§ TASK GOAL: Search the entries below for the word "CHAP" and copy every line where it appears.

§ RECORD EXTRACTS:
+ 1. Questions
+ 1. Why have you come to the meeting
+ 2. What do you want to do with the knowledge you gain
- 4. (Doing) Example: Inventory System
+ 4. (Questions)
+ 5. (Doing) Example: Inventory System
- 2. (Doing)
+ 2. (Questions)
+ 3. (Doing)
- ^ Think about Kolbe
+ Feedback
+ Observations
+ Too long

...

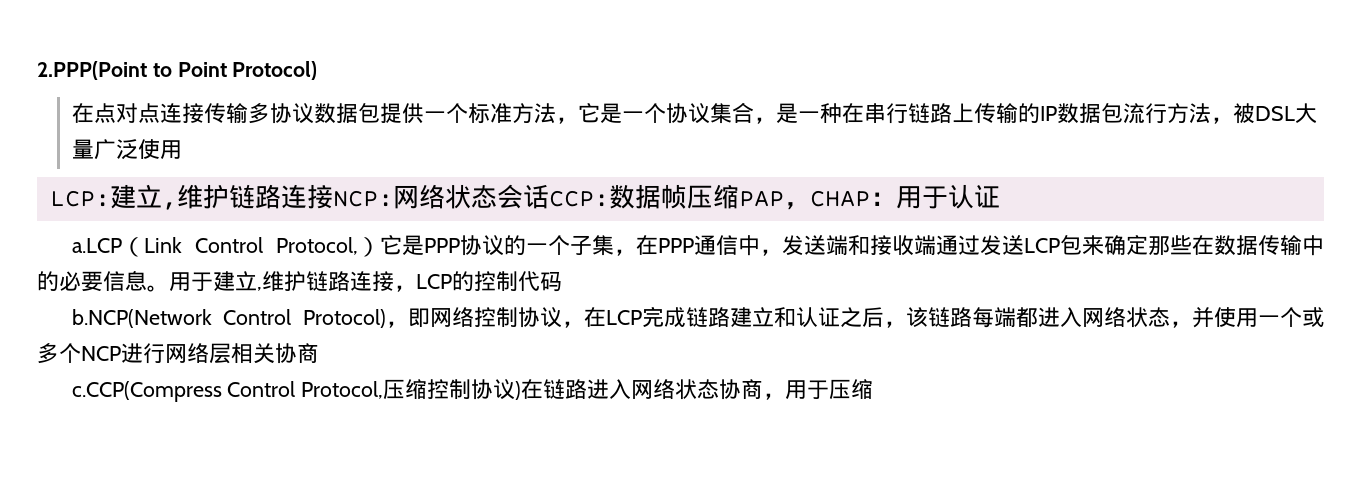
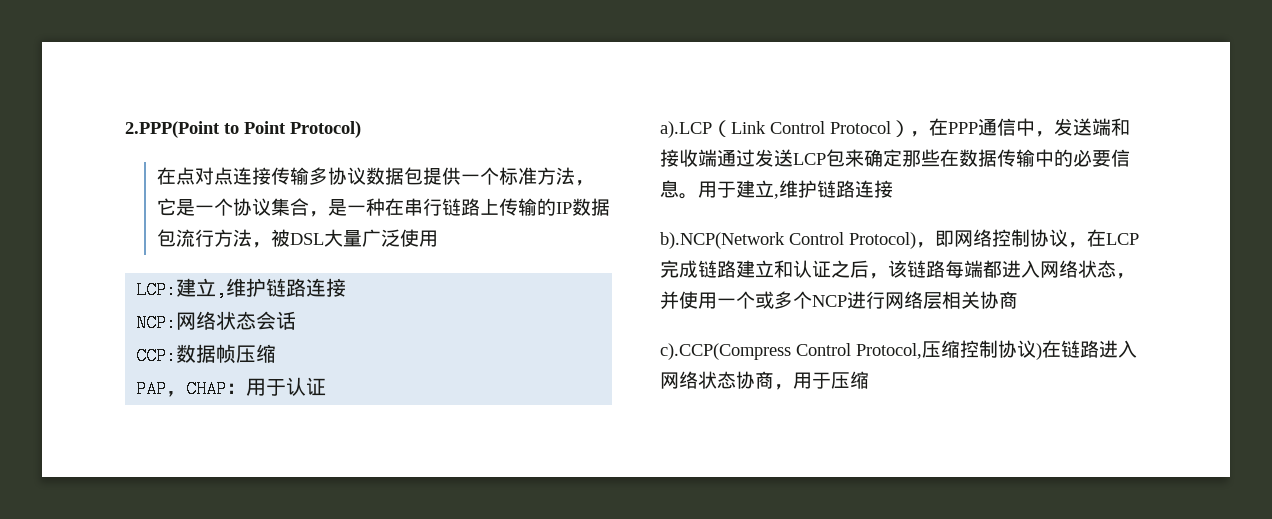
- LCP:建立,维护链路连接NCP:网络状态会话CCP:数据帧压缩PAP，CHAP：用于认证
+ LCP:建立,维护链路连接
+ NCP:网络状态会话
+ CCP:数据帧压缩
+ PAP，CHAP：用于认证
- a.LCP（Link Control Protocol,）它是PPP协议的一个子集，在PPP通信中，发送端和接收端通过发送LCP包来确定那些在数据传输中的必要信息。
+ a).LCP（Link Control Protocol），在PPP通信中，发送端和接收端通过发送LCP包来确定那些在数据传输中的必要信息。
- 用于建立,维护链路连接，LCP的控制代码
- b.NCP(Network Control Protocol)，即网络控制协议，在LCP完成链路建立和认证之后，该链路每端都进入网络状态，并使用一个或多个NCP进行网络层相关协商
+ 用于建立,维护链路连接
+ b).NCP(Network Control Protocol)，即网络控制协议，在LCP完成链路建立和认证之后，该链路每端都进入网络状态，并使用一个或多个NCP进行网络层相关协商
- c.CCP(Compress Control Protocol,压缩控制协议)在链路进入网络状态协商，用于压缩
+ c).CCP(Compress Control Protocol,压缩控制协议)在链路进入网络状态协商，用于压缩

§ RESPONSE AREA:
- LCP:建立,维护链路连接NCP:网络状态会话CCP:数据帧压缩PAP，CHAP：用于认证
+ PAP，CHAP：用于认证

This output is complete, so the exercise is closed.